10. Because we approach this issue assuming that the documents in this case were the attorney's documents, we deem it unnecessary to address whether papers contained in client files are private papers of the attorney. Documents in client files may belong to the client, not the attorney. Support for such a view can be found in Rule 1.16(d) of the Maryland Lawyers' Rules of Professional Conduct. That rule states: “Upon termination of representation, a lawyer shall take steps to the extent reasonably practicable to protect a client's interest, such as ․ surrendering papers and property to which the client is entitled․ The lawyer may retain papers relating to the client to the extent permitted by other law.” Maryland Code (1989, 1995 Repl.Vol.), § 10-501 of the Business Occupations and Professions Article is the relevant statutory provision permitting an attorney to retain a client's property on which the attorney has a valid lien. We are unaware of the existence of any lien on the client files in this case. As we resolve this case on other bases, it is not necessary to determine to whom the papers belong as between the attorney and the client.

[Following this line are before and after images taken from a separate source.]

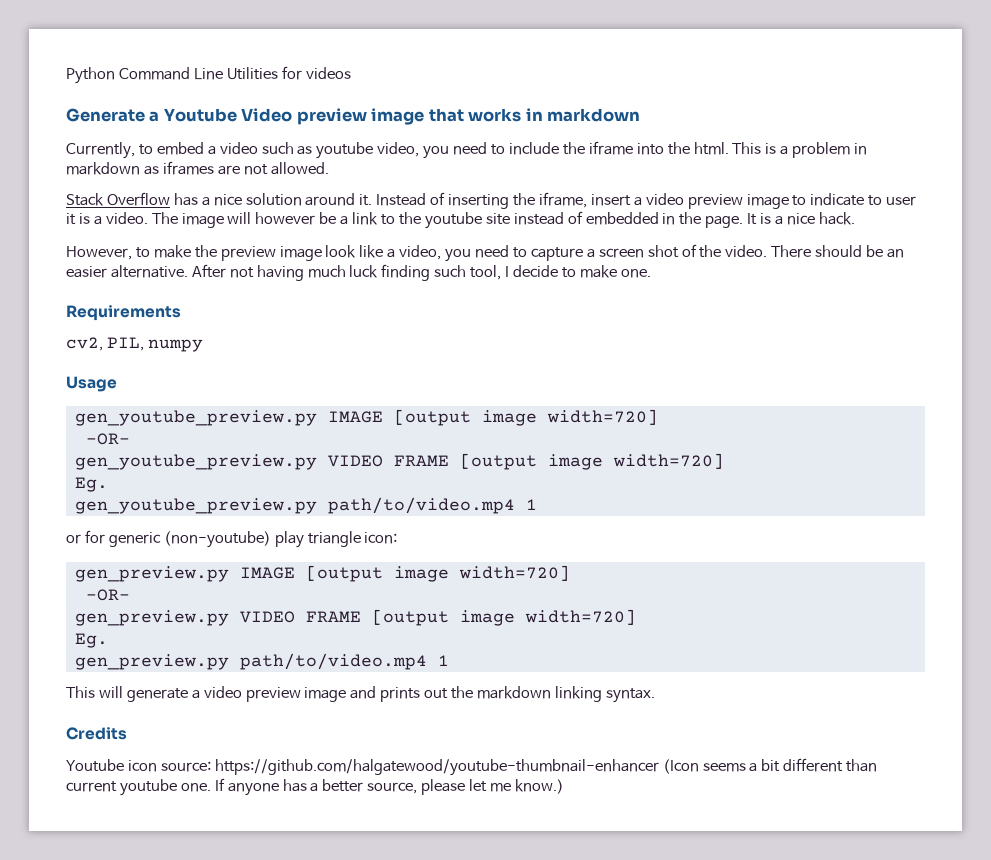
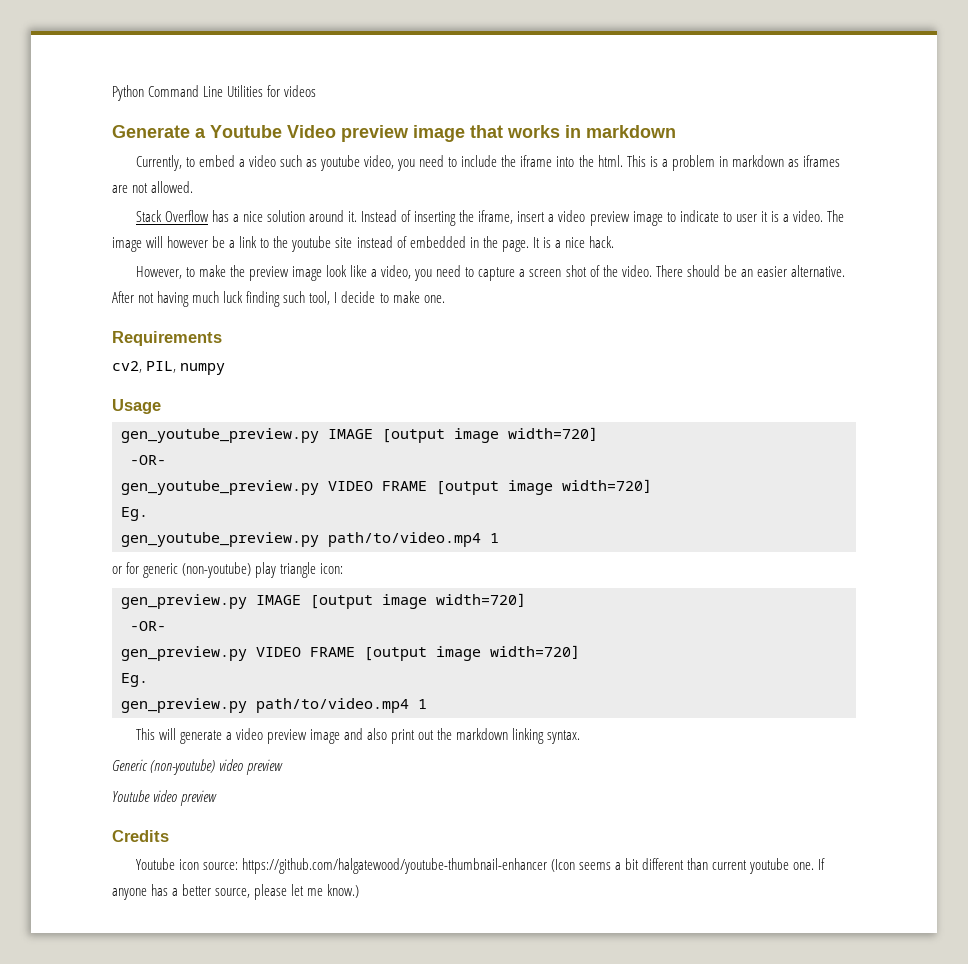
[380,687,421,702] prints -> [367,728,416,744] also print
(655, 695) none -> [112,759,284,775] [112,790,218,806] // Generic (non-youtube) video preview // Youtube video preview

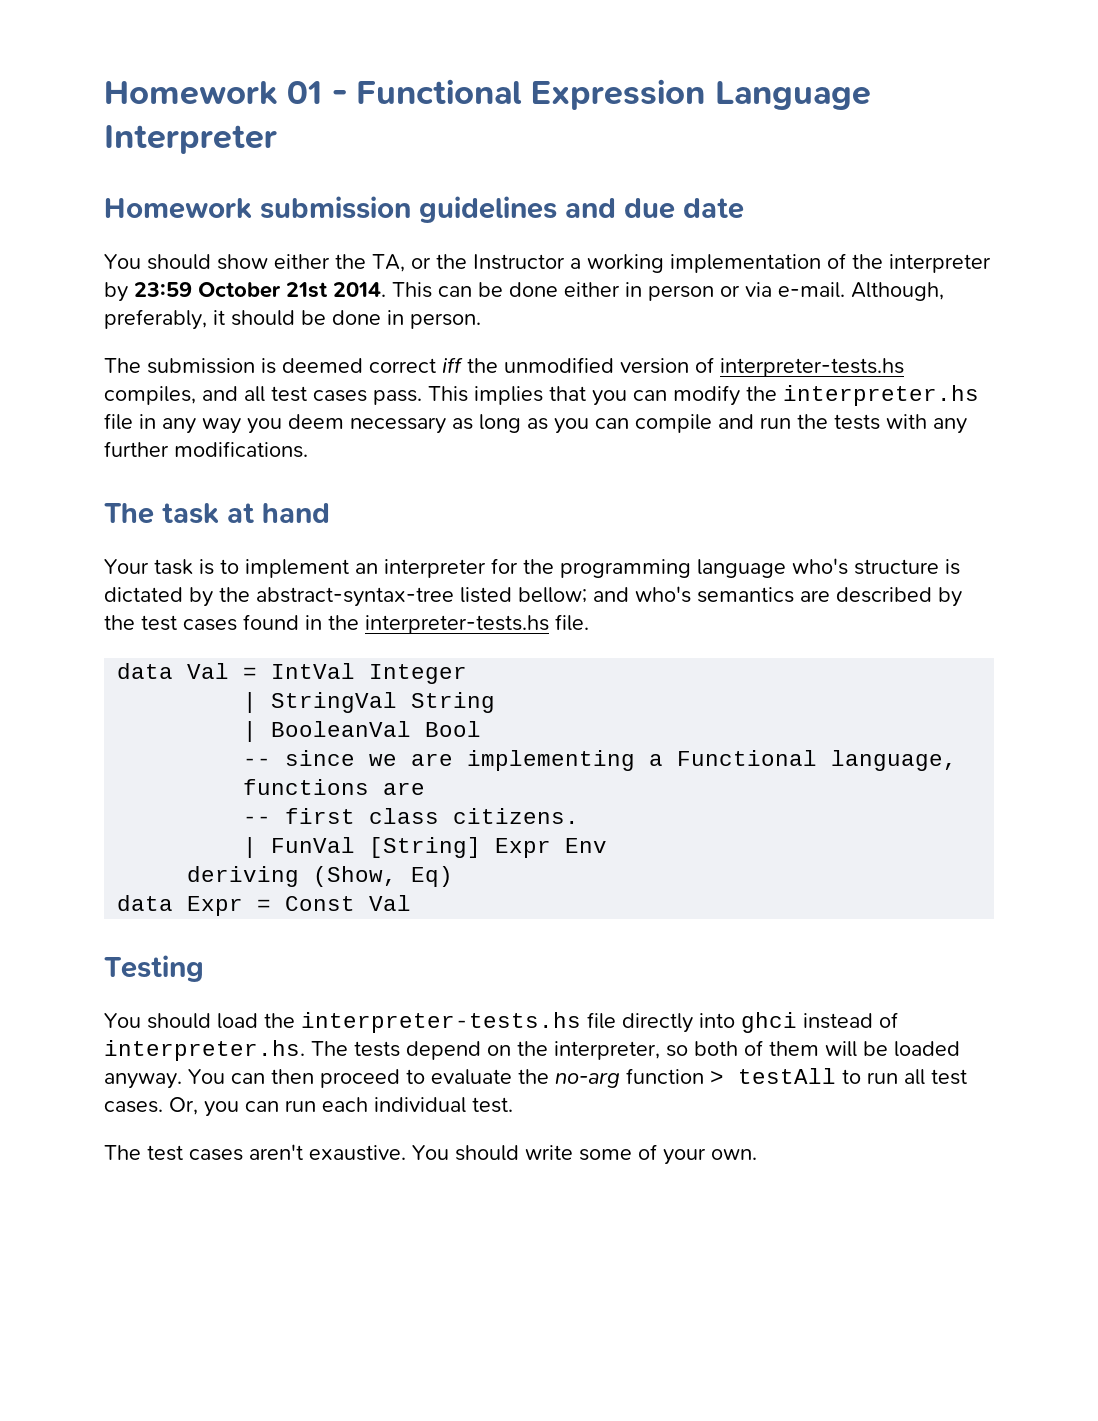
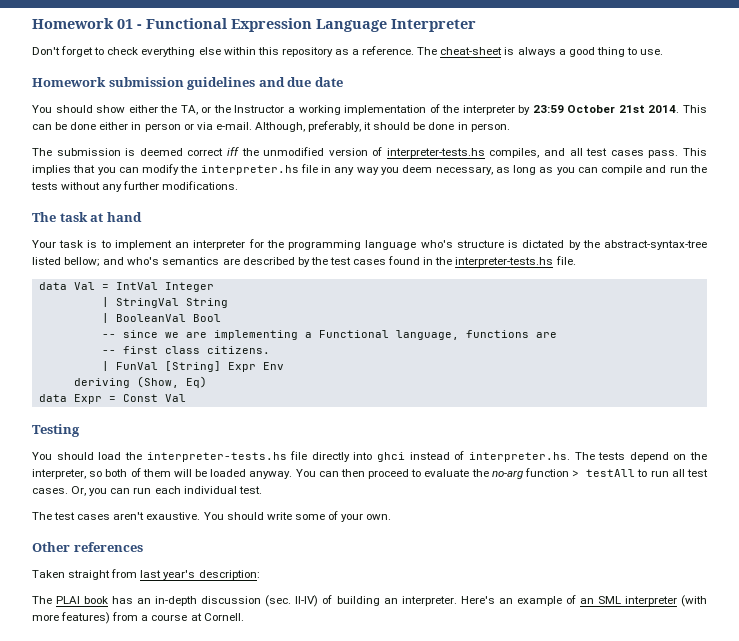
(277, 139) none -> [32,46,664,57] // Don't forget to check everything else within this repository as a reference. The cheat-sheet is always a good thing to use.
[350,417,446,434] necessary -> [435,166,493,175] necessary,
[886,414,927,429] with -> [61,182,101,190] without
(757, 1154) none -> [32,542,143,552] [32,569,260,580] [32,595,707,607] [32,612,244,624] // Other references // Taken straight from last year's description: // The PLAI book has an in-depth discussion (sec. II-IV) of building an interpreter. Here's an example of an SML interpreter (with more features) from a course at Cornell.

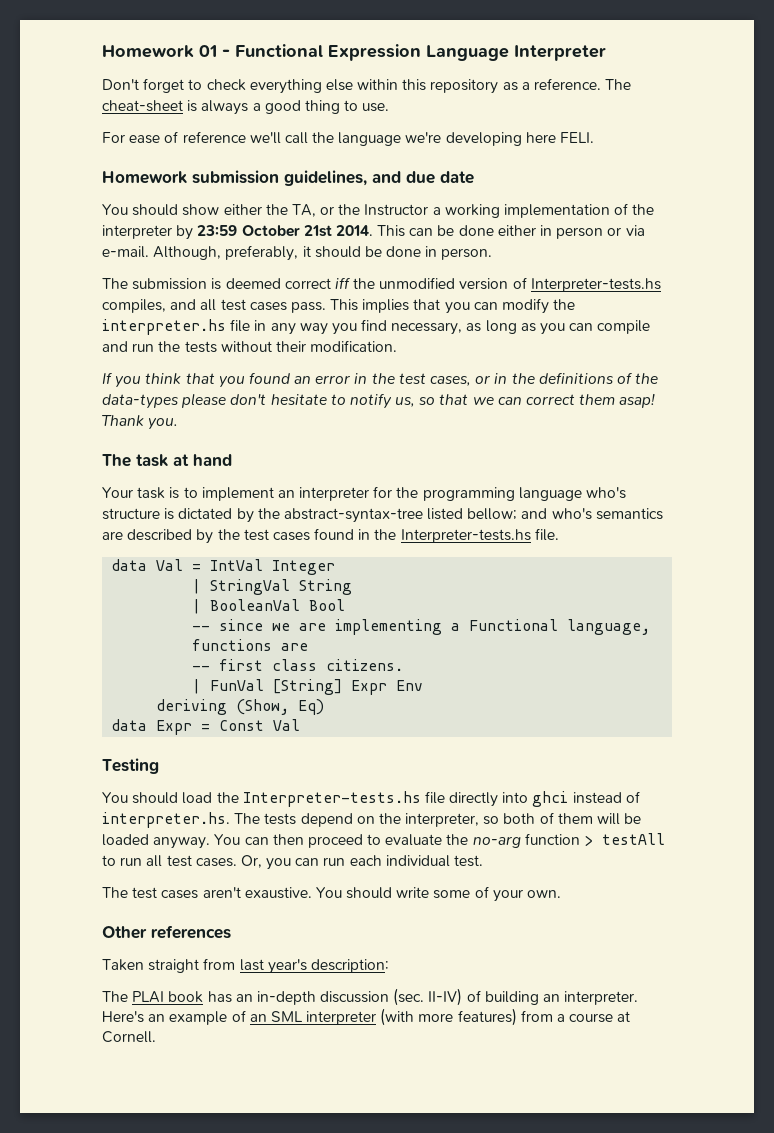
(664, 52) none -> [102,131,595,146] // For ease of reference we'll call the language we're developing here FELI.
[187,77,256,90] guidelines -> [284,170,367,186] guidelines,
[386,148,485,158] interpreter-tests.hs -> [530,278,661,292] Interpreter-tests.hs
[402,165,433,173] deem -> [361,319,388,331] find
[102,181,239,192] any further modifications. -> [275,340,398,352] [102,372,659,388] [102,393,656,409] [102,415,179,430] their modification. // If you think that you found an error in the test cases, or in the definitions of the data-types please don't hesitate to notify us, so that we can correct them asap! Thank you.
[455,257,554,267] interpreter-tests.hs -> [400,529,531,543] Interpreter-tests.hs
[146,452,287,462] interpreter-tests.hs -> [242,791,421,807] Interpreter-tests.hs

11. For example, a client may give his or her attorney items that have been stolen. Maryland Code (1957, 1996 Repl.Vol.), Art. 27, § 341 makes it crime for a person to receive stolen property. In such an instance, turning over the items would show that the attorney had possession of the items, and therefore the act of production would be incriminating.